**WORK INSTRUCTION:** The answer should be an exact repeat of the stretch of material below from the line containing "四月, 2011: -0.4944 -> none" through the line containing "四月, 2016: none -> -0.3916".

**EXTRACTED RECORDS:**
=== Begin Enclosure ===

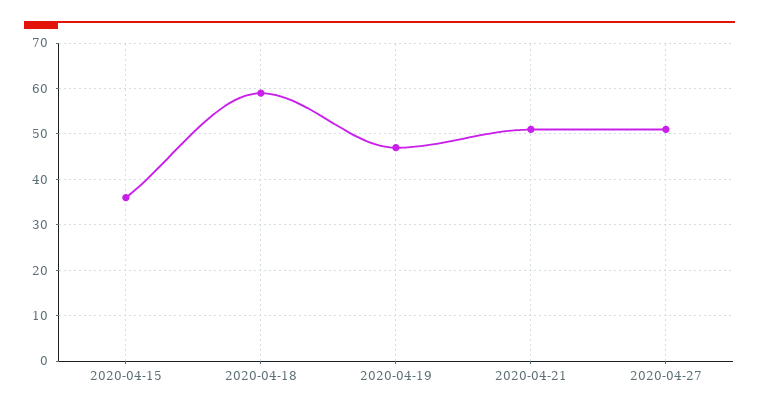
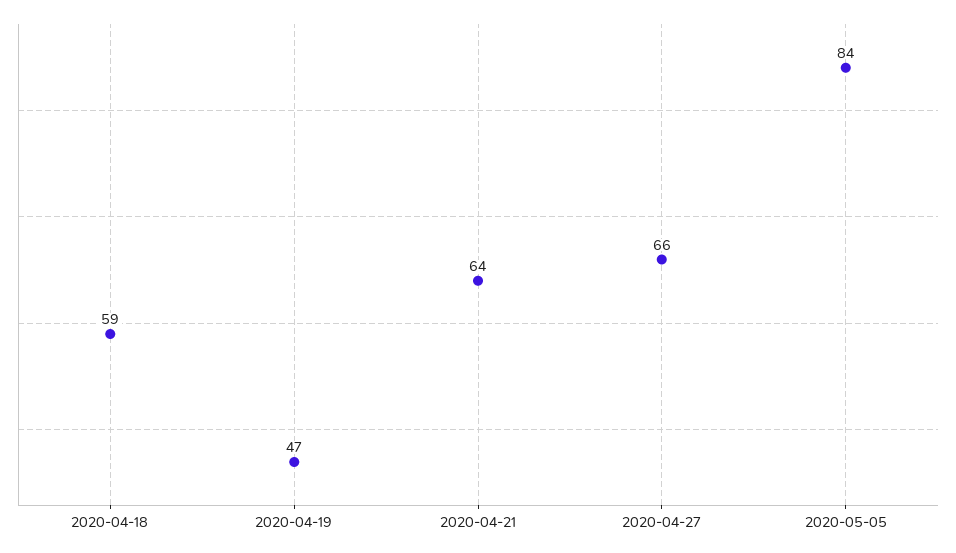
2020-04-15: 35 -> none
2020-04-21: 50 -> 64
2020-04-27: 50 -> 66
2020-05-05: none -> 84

=== End Enclosure ===
=== Begin Enclosure ===

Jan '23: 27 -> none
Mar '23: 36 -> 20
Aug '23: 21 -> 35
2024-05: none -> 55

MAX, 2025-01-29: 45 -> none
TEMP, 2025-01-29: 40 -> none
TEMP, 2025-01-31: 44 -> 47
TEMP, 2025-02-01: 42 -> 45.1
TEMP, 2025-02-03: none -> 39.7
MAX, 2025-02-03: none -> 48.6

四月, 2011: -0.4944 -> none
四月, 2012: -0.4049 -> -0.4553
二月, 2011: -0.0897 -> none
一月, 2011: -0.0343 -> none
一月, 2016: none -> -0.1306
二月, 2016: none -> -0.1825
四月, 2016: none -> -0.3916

=== End Enclosure ===

**ANSWER FOR THE TASK:**
四月, 2011: -0.4944 -> none
四月, 2012: -0.4049 -> -0.4553
二月, 2011: -0.0897 -> none
一月, 2011: -0.0343 -> none
一月, 2016: none -> -0.1306
二月, 2016: none -> -0.1825
四月, 2016: none -> -0.3916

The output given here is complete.